══ Data shown
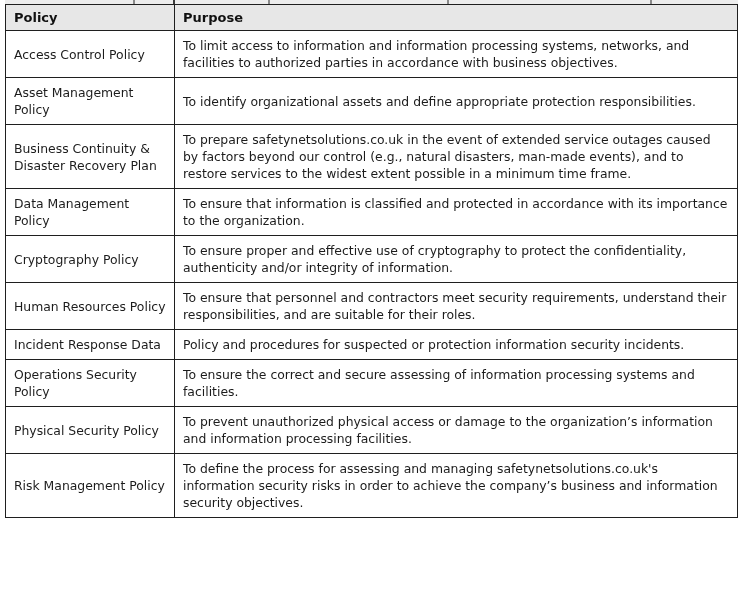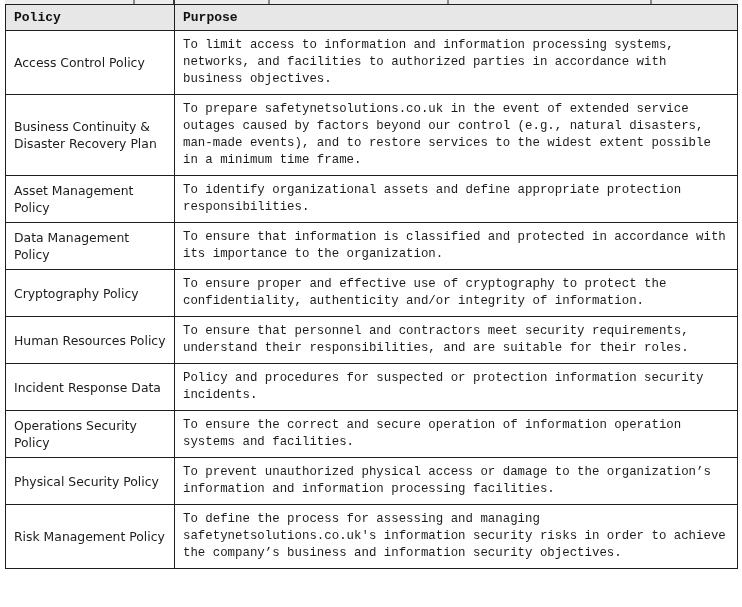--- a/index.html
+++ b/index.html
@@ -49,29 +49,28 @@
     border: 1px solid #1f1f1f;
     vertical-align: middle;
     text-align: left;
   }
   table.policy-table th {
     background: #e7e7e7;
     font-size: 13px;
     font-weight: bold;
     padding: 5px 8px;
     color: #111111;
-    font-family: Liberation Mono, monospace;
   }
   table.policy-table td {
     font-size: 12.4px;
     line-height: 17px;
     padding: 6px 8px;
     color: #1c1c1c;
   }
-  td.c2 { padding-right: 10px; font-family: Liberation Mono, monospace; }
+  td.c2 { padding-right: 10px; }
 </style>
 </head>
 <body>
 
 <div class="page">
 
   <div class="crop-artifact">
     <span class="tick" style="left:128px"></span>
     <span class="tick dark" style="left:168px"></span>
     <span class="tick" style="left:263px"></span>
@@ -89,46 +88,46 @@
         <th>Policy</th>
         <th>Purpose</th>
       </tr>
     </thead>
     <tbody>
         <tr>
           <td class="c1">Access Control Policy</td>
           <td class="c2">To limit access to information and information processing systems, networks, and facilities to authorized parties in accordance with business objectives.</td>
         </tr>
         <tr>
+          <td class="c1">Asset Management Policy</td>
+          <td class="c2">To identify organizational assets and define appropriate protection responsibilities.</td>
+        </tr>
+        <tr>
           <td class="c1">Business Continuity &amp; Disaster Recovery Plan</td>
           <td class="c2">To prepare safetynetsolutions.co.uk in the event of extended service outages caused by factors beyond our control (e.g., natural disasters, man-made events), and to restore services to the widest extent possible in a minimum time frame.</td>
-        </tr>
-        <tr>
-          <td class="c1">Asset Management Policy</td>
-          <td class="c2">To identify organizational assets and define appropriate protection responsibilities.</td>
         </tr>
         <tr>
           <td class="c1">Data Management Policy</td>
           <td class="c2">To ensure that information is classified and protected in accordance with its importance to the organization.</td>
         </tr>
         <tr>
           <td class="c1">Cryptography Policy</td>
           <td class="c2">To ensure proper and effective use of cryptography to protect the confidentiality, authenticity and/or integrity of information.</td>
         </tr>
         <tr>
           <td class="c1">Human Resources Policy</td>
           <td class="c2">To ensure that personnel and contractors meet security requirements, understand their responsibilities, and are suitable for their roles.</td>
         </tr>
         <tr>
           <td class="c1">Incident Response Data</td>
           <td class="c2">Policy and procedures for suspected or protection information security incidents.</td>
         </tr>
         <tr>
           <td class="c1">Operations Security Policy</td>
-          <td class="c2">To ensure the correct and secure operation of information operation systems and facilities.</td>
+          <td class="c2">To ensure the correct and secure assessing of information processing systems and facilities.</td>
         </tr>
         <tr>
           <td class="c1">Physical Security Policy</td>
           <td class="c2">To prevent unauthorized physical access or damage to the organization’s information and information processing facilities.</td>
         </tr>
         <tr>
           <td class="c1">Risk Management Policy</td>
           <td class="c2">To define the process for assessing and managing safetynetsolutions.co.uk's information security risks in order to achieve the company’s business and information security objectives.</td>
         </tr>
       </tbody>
════
══ Data shown
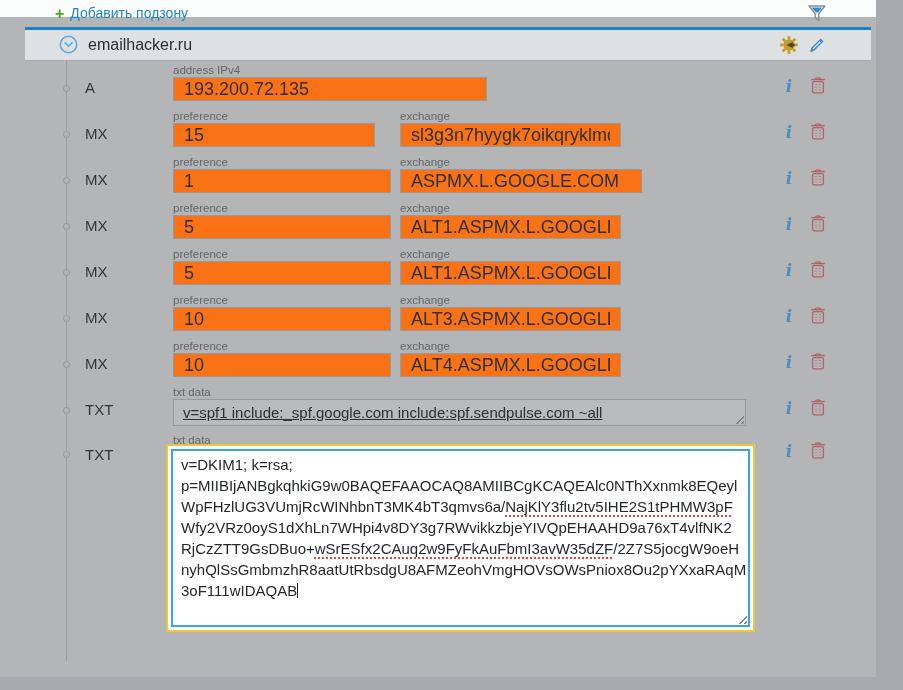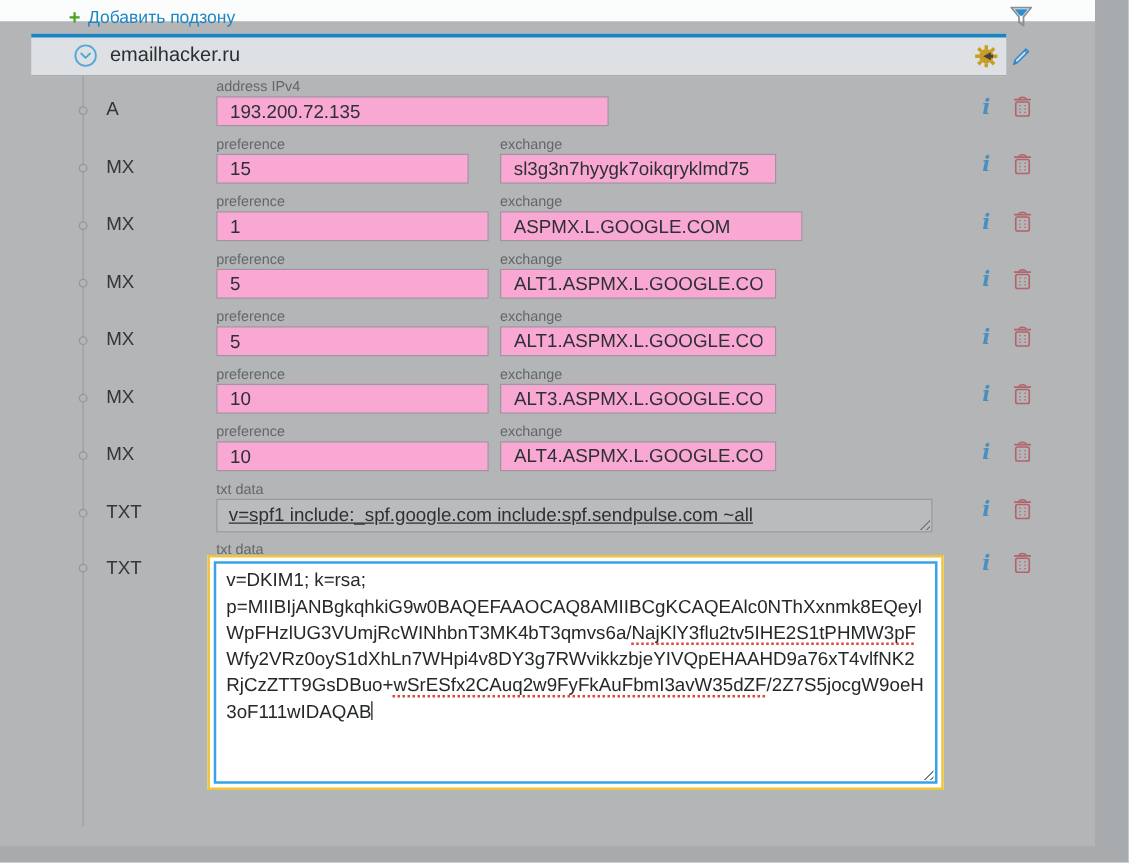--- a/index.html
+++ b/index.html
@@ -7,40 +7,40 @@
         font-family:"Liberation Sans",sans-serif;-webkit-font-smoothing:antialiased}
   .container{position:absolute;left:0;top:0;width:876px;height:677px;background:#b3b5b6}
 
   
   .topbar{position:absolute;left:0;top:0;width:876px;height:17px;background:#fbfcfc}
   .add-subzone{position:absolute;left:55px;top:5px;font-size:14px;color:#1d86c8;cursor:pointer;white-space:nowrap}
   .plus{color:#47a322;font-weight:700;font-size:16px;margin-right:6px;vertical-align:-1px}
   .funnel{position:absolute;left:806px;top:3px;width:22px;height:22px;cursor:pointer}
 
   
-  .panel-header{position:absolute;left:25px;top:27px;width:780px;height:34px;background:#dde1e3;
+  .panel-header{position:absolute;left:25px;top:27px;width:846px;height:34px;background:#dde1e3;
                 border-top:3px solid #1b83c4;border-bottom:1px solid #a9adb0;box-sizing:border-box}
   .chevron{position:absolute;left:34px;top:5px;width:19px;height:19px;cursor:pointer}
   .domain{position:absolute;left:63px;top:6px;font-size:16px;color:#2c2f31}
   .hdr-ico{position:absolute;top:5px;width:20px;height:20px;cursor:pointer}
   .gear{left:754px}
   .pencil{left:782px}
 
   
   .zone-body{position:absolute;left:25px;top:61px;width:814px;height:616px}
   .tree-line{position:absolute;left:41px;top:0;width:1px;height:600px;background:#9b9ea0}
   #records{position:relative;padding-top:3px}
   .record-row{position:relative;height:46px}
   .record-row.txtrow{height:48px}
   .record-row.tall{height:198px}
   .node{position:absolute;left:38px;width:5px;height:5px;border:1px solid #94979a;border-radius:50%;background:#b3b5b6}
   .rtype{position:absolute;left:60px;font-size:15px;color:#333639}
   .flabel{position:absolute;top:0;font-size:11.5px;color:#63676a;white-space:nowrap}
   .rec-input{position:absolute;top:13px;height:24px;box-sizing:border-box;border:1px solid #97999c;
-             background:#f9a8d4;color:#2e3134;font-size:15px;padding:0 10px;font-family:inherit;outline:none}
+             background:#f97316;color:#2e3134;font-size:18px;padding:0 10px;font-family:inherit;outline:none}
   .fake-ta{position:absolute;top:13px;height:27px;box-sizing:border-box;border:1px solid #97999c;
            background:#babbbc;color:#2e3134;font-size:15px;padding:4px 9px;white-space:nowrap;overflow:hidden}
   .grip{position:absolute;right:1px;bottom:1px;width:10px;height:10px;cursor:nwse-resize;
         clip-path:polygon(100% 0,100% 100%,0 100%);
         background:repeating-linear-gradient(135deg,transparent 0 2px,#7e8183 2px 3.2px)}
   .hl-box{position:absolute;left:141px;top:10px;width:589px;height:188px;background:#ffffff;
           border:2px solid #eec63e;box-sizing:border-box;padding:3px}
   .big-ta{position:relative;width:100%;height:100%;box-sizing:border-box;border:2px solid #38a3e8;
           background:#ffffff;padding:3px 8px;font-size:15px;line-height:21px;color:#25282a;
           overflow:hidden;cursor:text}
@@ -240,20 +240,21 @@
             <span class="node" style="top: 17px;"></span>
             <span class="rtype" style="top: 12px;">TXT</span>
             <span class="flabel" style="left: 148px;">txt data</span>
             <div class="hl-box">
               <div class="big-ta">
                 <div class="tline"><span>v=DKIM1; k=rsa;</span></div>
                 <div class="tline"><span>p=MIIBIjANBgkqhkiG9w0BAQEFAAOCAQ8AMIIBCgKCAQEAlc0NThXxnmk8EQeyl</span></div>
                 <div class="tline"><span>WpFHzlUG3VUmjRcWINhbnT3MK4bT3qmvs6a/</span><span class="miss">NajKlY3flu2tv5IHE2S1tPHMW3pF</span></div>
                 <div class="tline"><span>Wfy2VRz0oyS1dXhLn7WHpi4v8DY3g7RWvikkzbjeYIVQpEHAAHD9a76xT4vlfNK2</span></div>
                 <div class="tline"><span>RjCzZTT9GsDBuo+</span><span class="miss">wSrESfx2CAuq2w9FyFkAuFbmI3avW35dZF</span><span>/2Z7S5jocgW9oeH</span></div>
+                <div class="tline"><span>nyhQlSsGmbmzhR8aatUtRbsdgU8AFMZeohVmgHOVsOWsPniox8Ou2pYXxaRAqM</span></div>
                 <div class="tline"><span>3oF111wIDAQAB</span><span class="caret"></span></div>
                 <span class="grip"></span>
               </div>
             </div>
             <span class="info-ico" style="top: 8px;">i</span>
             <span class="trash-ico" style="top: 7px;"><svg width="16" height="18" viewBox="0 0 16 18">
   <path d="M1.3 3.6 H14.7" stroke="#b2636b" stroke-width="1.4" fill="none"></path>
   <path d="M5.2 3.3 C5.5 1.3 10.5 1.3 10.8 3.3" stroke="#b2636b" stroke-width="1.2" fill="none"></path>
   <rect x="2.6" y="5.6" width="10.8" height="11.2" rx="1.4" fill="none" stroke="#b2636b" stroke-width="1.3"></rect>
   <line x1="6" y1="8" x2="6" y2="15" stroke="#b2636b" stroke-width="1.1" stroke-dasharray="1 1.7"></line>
════
══ Data shown
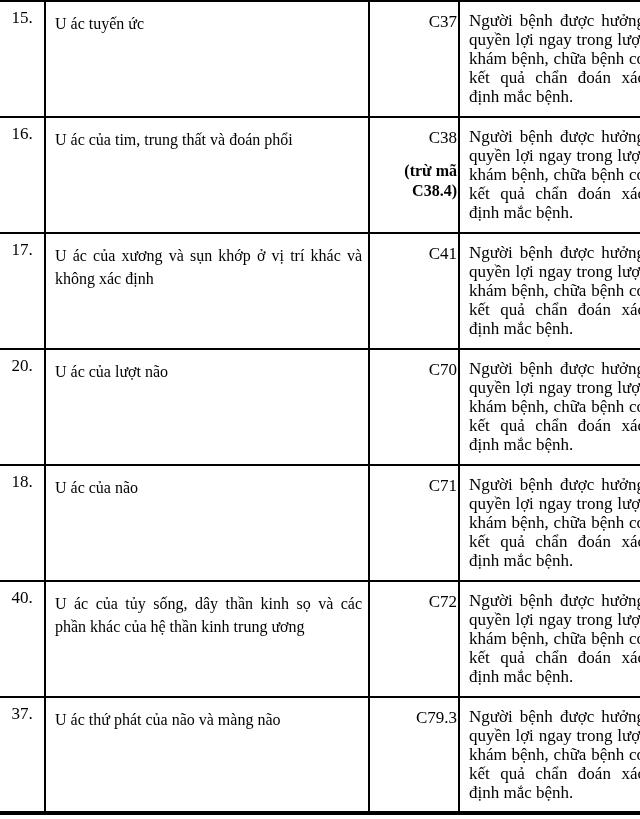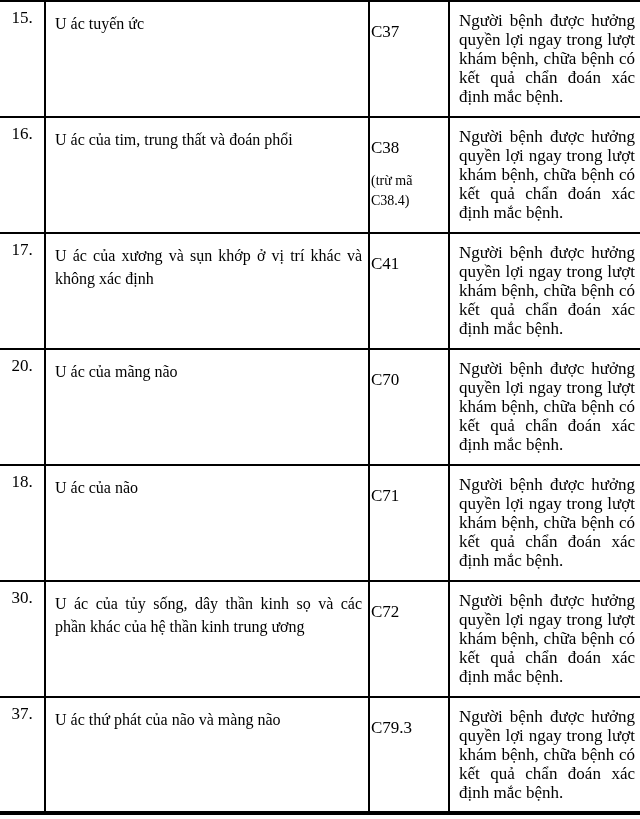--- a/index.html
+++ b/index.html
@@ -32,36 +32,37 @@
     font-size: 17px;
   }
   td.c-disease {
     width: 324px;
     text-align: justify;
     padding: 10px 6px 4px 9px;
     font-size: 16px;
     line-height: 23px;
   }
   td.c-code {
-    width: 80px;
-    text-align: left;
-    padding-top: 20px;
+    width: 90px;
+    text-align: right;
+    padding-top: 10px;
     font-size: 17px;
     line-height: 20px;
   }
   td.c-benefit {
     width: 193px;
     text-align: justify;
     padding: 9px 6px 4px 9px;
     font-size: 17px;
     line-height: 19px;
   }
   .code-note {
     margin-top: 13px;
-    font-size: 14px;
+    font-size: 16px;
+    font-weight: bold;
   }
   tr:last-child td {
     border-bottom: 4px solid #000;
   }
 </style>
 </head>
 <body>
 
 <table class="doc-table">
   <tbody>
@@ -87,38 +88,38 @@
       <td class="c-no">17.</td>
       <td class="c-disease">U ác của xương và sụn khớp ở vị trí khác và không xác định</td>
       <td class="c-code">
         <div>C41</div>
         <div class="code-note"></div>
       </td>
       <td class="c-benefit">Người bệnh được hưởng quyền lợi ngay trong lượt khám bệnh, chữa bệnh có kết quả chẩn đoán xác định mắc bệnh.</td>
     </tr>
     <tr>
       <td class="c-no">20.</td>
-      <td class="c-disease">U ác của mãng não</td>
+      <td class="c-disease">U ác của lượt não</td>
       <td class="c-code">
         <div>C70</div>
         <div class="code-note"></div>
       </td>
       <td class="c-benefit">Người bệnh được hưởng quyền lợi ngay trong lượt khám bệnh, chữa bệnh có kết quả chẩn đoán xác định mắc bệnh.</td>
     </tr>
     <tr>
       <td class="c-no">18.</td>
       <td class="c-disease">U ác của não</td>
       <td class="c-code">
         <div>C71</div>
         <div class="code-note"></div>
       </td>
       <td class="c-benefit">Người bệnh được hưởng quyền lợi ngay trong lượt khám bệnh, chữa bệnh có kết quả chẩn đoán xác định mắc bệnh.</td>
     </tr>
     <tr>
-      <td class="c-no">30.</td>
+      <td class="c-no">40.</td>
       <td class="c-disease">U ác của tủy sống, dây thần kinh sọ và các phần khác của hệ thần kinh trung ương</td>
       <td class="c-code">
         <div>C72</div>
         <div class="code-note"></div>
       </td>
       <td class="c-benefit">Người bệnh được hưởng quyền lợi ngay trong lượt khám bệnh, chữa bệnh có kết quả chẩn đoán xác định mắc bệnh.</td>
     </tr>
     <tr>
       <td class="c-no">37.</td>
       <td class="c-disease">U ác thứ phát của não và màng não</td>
════
* [Assignment]
Within the listing above, count the lines that contain the string "khác". Give only the number.

* [Response to the exercise]
2